MaskRay created this revision.Nov 12 2019, 2:34 PM
MaskRay updated this revision to Diff 228969.Nov 12 2019, 2:46 PM
MaskRay edited the summary of this revision. (Show Details)

Improve the description and a comment.

LGTM. The only thing that has me worried is to have two fields (dependentSections and nextInGroup) to represent concepts that are close (but different, due to that strange behavior wrt. /DISCARD/ sections).

I'm broadly in favour of making this change. I recognise there are some concerns about the intent behind the ELF specification, which is largely written without garbage collection in mind. One reading of it is that garbage collection is orthogonal to group selection, and the all or nothing comments relate to group selection only. Will be good to wait a few days to see if there are any strong objections. I tend towards the conservative approach unless there are some demonstrable benefits from not doing so.

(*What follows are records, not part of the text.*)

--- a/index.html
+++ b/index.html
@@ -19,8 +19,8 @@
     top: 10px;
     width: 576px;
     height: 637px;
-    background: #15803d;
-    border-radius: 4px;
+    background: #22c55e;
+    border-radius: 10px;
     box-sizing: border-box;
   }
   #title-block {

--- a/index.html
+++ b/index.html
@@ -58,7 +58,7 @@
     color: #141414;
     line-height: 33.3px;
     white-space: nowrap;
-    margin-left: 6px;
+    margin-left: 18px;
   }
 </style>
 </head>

For upstream clang compiled objects I don't think that there would be a large impact for this change as the majority of groups have just one Section and a Relocation Section. ARM compiled groups also have .ARM.exidx and accompanying relocations but these are already all or nothing due to the way they are constructed, nothing refers to the .ARM.exidx and we rely on the SHF_LINK_ORDER reverse dependency for garbage collection protection.

I'm happy to separate out nextInGroup and dependentSections as while there are some similarities the former is used for ELF groups the latter is used for SHF_LINK_ORDER and keeping the concepts separate is reasonable.

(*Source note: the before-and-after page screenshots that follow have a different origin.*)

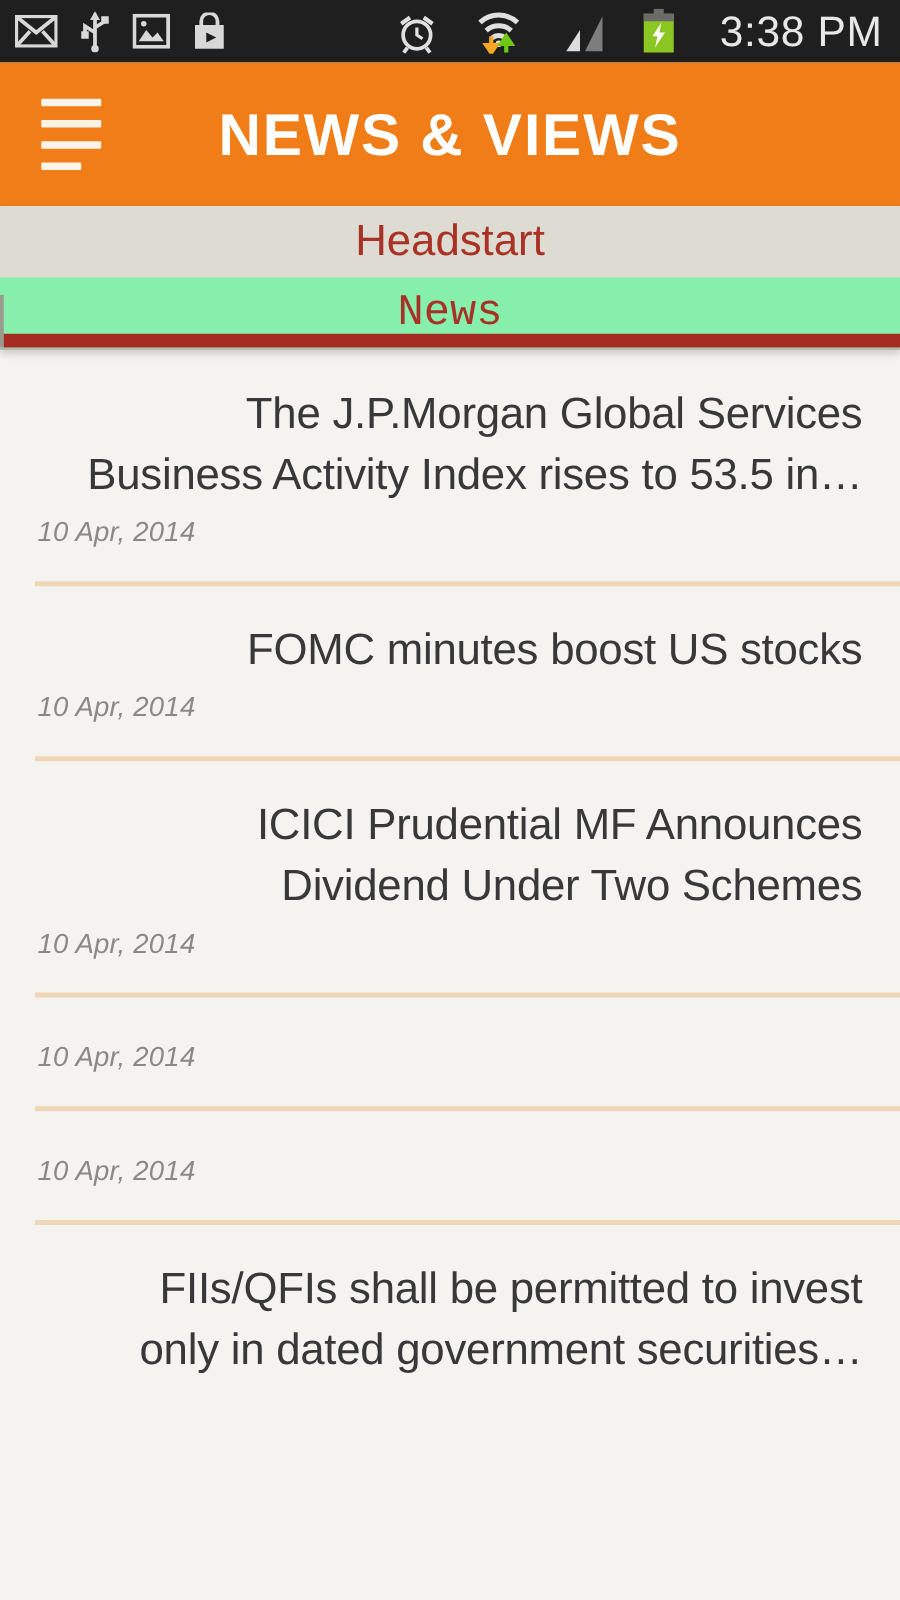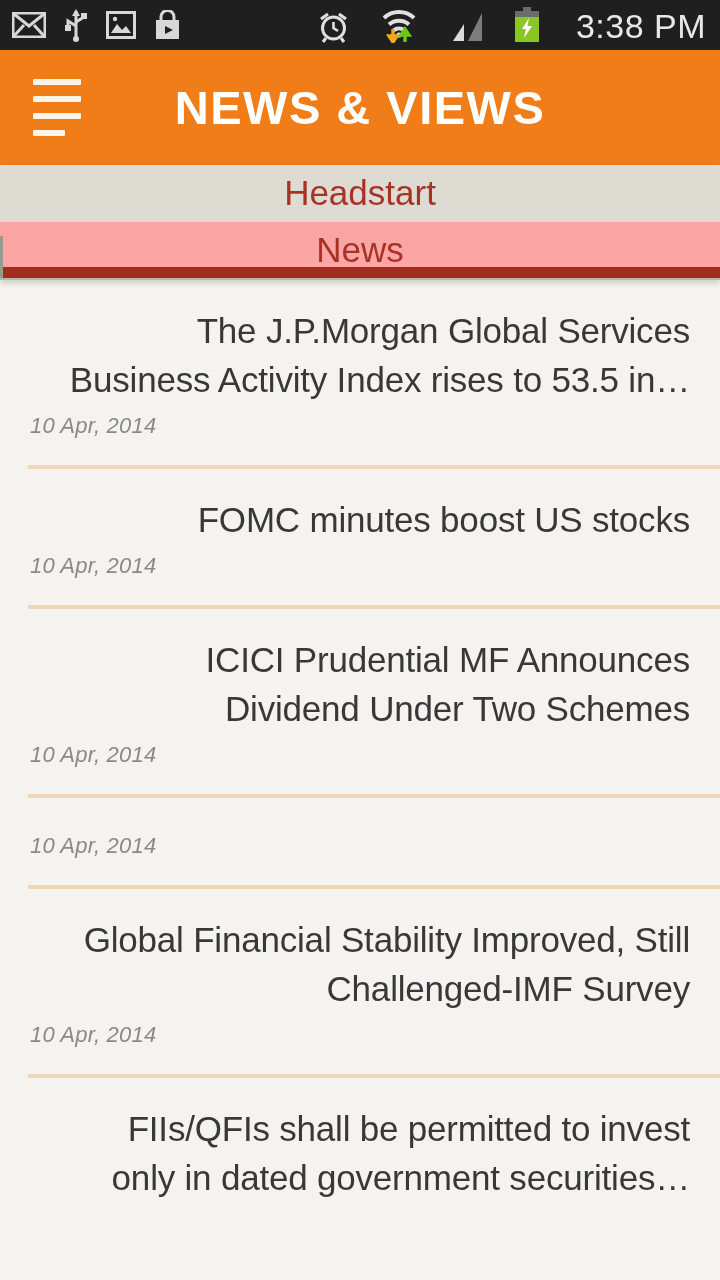--- a/index.html
+++ b/index.html
@@ -79,7 +79,7 @@
     background:#dcdad0;
   }
   .tab.inactive{ background:#dedcd2; }
-  .tab.active{ background:#fca5a5; }
+  .tab.active{ background:#86efac;font-family:Liberation Mono, monospace; }
   .tab + .tab::before{
     content:"";
     position:absolute; left:0; top:14px; bottom:0;

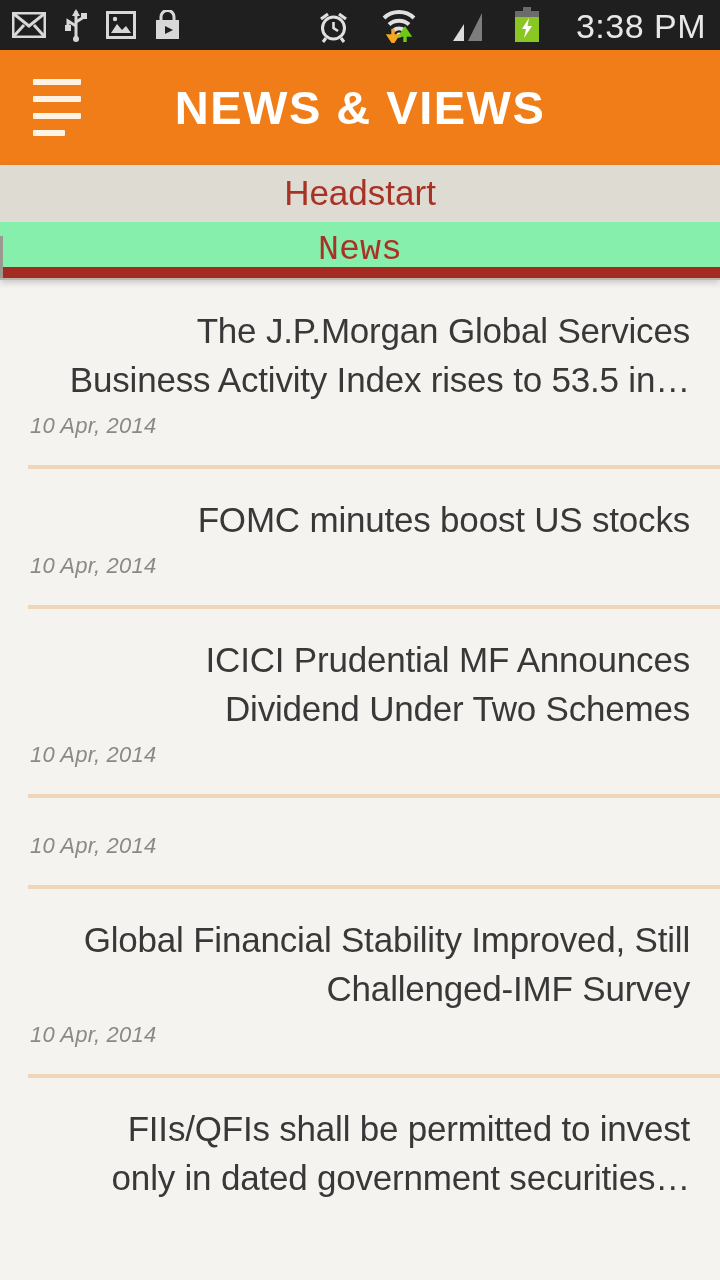--- a/index.html
+++ b/index.html
@@ -240,8 +240,6 @@
   <div class="news-sep"></div>
 
   <div class="news-item">
-    <div class="news-title">Global Financial Stability Improved, Still
-Challenged-IMF Survey</div>
     <div class="news-date">10 Apr, 2014</div>
   </div>
   <div class="news-sep"></div>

Cool. I've started this thread https://sourceware.org/ml/binutils/2019-11/msg00187.html to gather more opinions about the reading of the specs.

FTR, I also think I have no objections. A few minor nits are inline.

lld/ELF/InputFiles.cpp
621

nit: I so not think that we declare more than one variable on a line in the LLD code.
Personally I find it OK for my pet projects, but this probably violates the LLD style, so ...

623

use continue?

lld/test/ELF/linkerscript/discard-group.s
2

Why arm? Can this be x86?

MaskRay updated this revision to Diff 229346.Nov 14 2019, 10:24 AM
MaskRay marked 3 inline comments as done.

review comments

MaskRay marked 3 inline comments as done.Nov 14 2019, 10:24 AM
MaskRay added inline comments.
lld/test/ELF/linkerscript/discard-group.s
2

The intention is to create a practical use case which is more practical. It demonstrates the advantage that makes section group selection and garbage collection orthogonal for group members. https://sourceware.org/ml/binutils/2019-11/msg00210.html

.fnstart creates an associated section (.ARM.exidx*) in the section group, while .cfi_startproc creates .eh_frame outside the group.

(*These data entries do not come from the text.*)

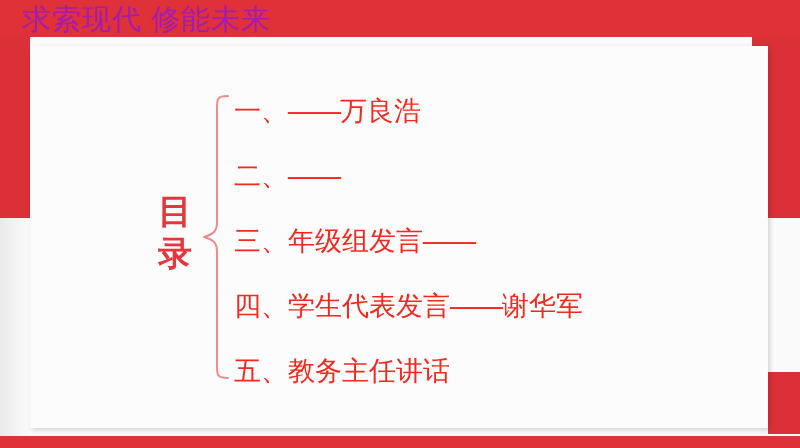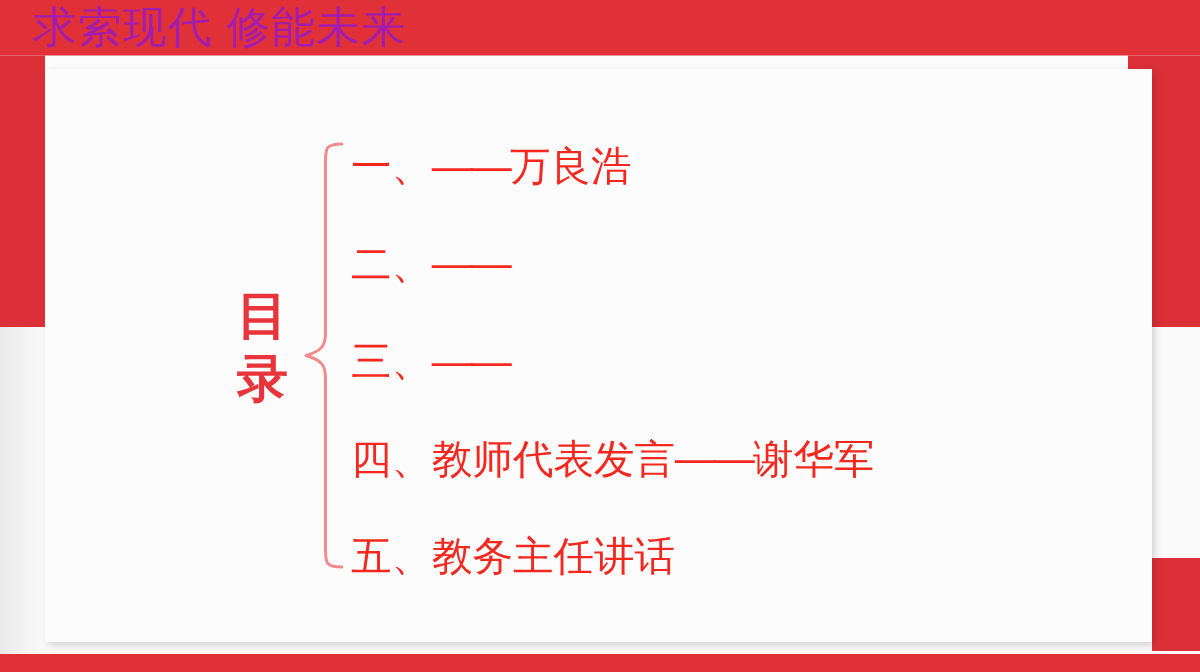--- a/index.html
+++ b/index.html
@@ -176,6 +176,7 @@
     </div>
     <div class="toc-item">
       <span>三、</span>
+        <span>年级组发言</span>
         <span class="sep">——</span>
     </div>
     <div class="toc-item">

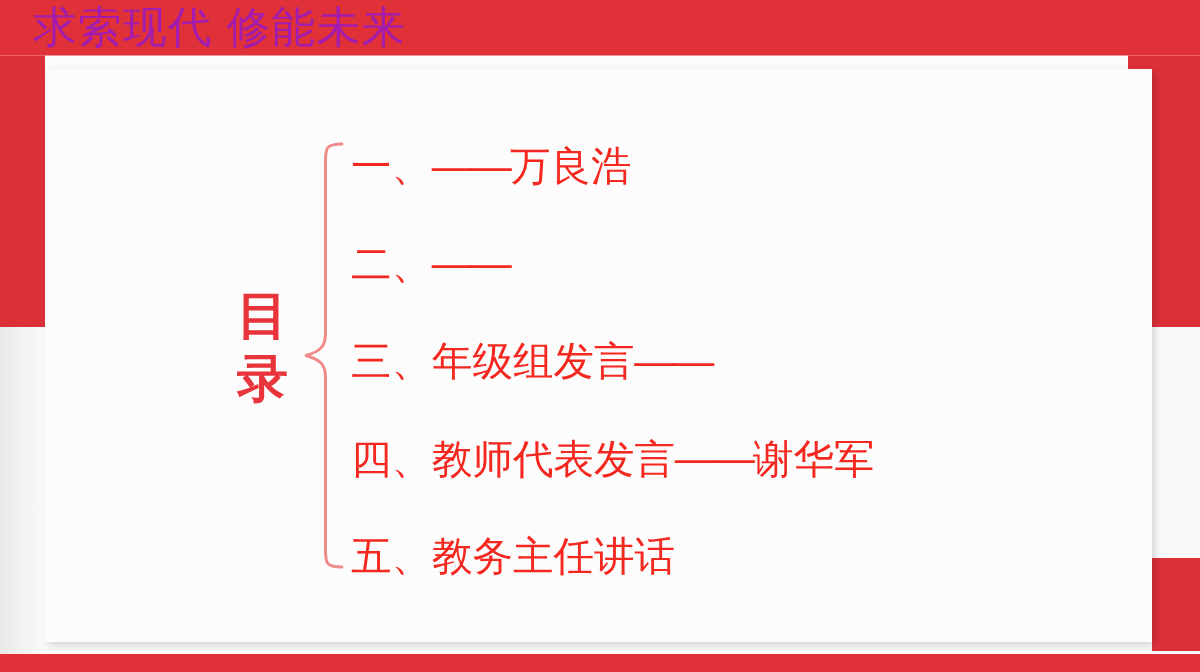--- a/index.html
+++ b/index.html
@@ -181,7 +181,7 @@
     </div>
     <div class="toc-item">
       <span>四、</span>
-        <span>教师代表发言</span>
+        <span>学生代表发言</span>
         <span class="sep">——</span>
         <span>谢华军</span>
     </div>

grimar added inline comments.Nov 18 2019, 1:31 AM
lld/test/ELF/linkerscript/discard-group.s
2

Ok, I see now, thanks.

.fnstart creates an associated section (.ARM.exidx*) in the section group

Perhaps I'd mention this in the comments in this test case, for readers who are not so familar with arm (like me).

MaskRay updated this revision to Diff 229972.Nov 18 2019, 10:00 PM

Add more comments to test/ELF/linkerscript/discard-group.s

MaskRay marked an inline comment as done.Nov 18 2019, 10:00 PM
ruiu accepted this revision.Nov 18 2019, 11:07 PM

LGTM

lld/ELF/InputFiles.cpp
595

This is not your code, but could you please add a comment for this block since you add more code to this function? This block handles SHF_LINK_ORDER section flags.

lld/ELF/InputSection.h
147

I'd probably name this sectionGroupNextMember or something like that, so that it is clear that "group" means "section group".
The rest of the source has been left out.